連載 アイメイト協会の歩行指導 4週間密着レポート

(5)人混みの繁華街を歩く  

4週間にわたる歩行指導合宿の様子をレポーター・アイコがお伝えするコラムです。
合宿も後半になり、内容もどんどん応用編に。人通りの多い繁華街での歩行指導、電車やバスなど公共交通機関での練習が始まります。

思わぬ障害物がいっぱい!!

前回は、基礎をしっかり身に着けるAコースでの歩行指導の様子をレポートしました。合宿中は、ほかにも踏切の横断やエスカレーターの利用も練習しながら駅まで歩くBコース、歩道がなく交通量の多いCコースなど、特徴の異なるコースを使ってアイメイトとの歩行練習を重ねていくんです。                                                     

今回やって来たのは、百貨店や大きなアーケード商店街もある繁華街。合宿3週目から練習が始まるDコースです。これまでのコースと違ってお店も人通りも多く、商店街は行き交う買い物客でいっぱい!

Dコースは、人も障害物になるものも多くて難易度が高そう! ここでの歩行指導のポイントはなんですか?

これまでにも電柱や植え込みなどの動かない障害物をよけて歩く練習をしてきましたが、Dコースには歩行者がたくさんいます。人波に流されてしまうと、自分が向いている方向がわからなくなることもあるんです。歩行者や障害物をしっかりよけながら、きちんと歩けるように練習します

Dコースを歩く生徒さんの後ろを、アイコも邪魔しないようについていきましたが、お店の軒先に商品があったり、歩道上に看板が置かれていたり……普段は意識していなかったけれど、繁華街にはぶつかりそうなモノだらけでヒヤヒヤ。人混みのなかでは、アイメイトの存在もあまり気づかれません。 

そんななかで、生徒さんはアイメイトに指示を出しながら、「道の左側に寄る」という基本に沿って歩きます。アイメイトがいる左側に寄ることで、障害物を安全によけ、道の真ん中に出てしまうことも防げるのだそうです。

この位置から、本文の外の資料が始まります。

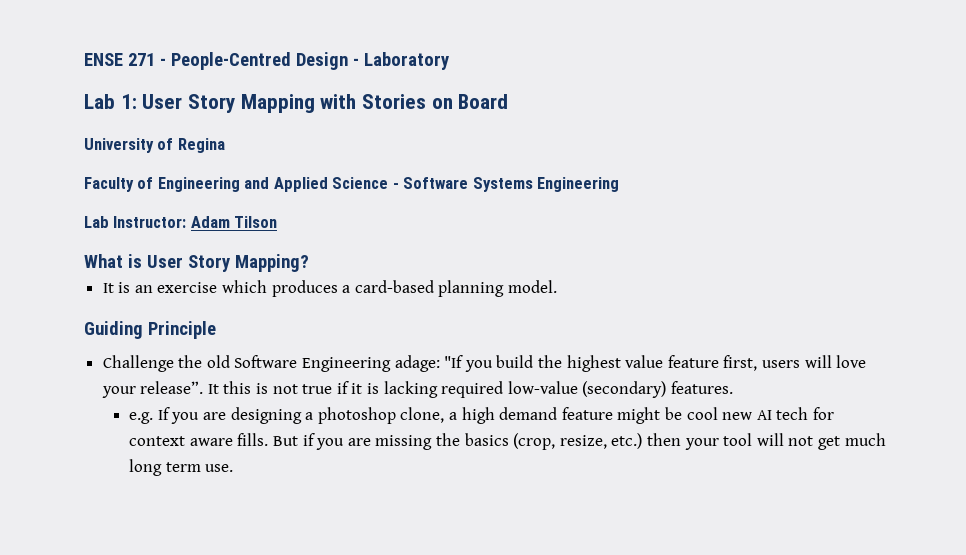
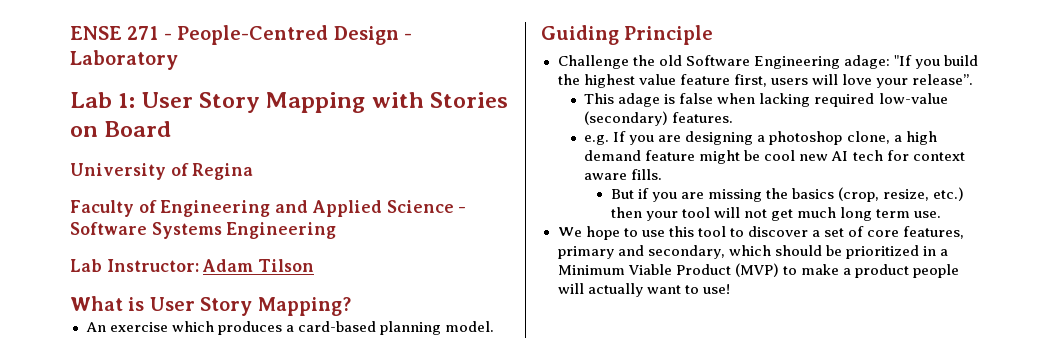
[102,282,153,293] It is an -> [85,322,106,332] An
[207,381,380,394] It this is not true if it is -> [584,93,756,107] // This adage is false when
(269, 439) none -> (663, 174) //
(234, 468) none -> [557,226,965,240] [557,245,948,259] [557,263,959,278] [557,283,730,297] // We hope to use this tool to discover a set of core features, primary and secondary, which should be prioritized in a Minimum Viable Product (MVP) to make a product people will actually want to use!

歩行者や自転車、看板や商品などもあって、商店街をまっすぐ歩くのは大変!

 

道を間違ってもノープロブレム!?

生徒さんは事前にコースの道順を覚えてきていますが、歩いているうちに道が分からなくなってしまうことも……。でも、それは決して「マイナス」ではないのだそう。大切なのは、もう一度ちゃんと正しいコースに戻ること。そのため、周囲にいる人に声をかけて道を尋ねる方法も学んでいるんです。

道を尋ねるにもコツがあるんですよ。たとえば相手が『イエス』か『ノー』で答えやすい質問をすること。「ここはどこですか?」と漠然と聞くより、覚えてきた目印を使って「左の角に●●百貨店はありますか?」「ここは●●の通りですか?」と聞くと、相手も答えやすいし、間違いが防げますよね

なるほど~。

 ちなみに、使用者と外出しているときのアイメイトは「お仕事中」。もし、街中でアイメイトを見かけることがあっても、頭をなでたりしてはダメなんですって。私も気を付けなくっちゃ!

 無事にDコースのゴール地点にたどりついた生徒さん。ほっとした表情で「よく頑張ったなあ、ありがとう!」とアイメイトに声をかけていました。

電車やバスの練習もスタート

さらに、合宿後半では、公共交通機関を利用する練習も始まります。

駅の改札、ホーム、乗降、車内など、鉄道を安全に利用するため、各場面で必要な練習を繰り返す

そういえば、視覚障害のある人はどうやって券売機で切符を買うのでしょうか。実は、タッチパネル式券売機についている数字キーの「*」を押すと、音声ガイダンスが流れるようになっているんです。知らなかった~!

 「カイサツ」という声符で、アイメイトが自動改札機を探します。生徒さんは駅のホームでどちらの方向から電車が入ってくるかを音で確かめ、電車とドアの間のすき間も右足でしっかりと確認してから乗車していました。

「カイサツ」の声符で、アイメイトが自動改札機を探し、鼻で指し示す

電車やバスの車内では、ほかの乗客の妨げにならないようにアイメイトを使用者の足元に入れて、しっかりと伏せさせます。とっても行儀よく、すっぽりとおさまっているので、パッと見ても気づかないほど!

 卒業後は、通勤や通学などでアイメイトと一緒にバスや電車を日常的に使う生徒さんも多くいるんですって。公共交通機関を安全に利用できるようになれば行動範囲が広がりますね。

 さあ、歩行指導合宿も、いよいよ残りわずかになってきました。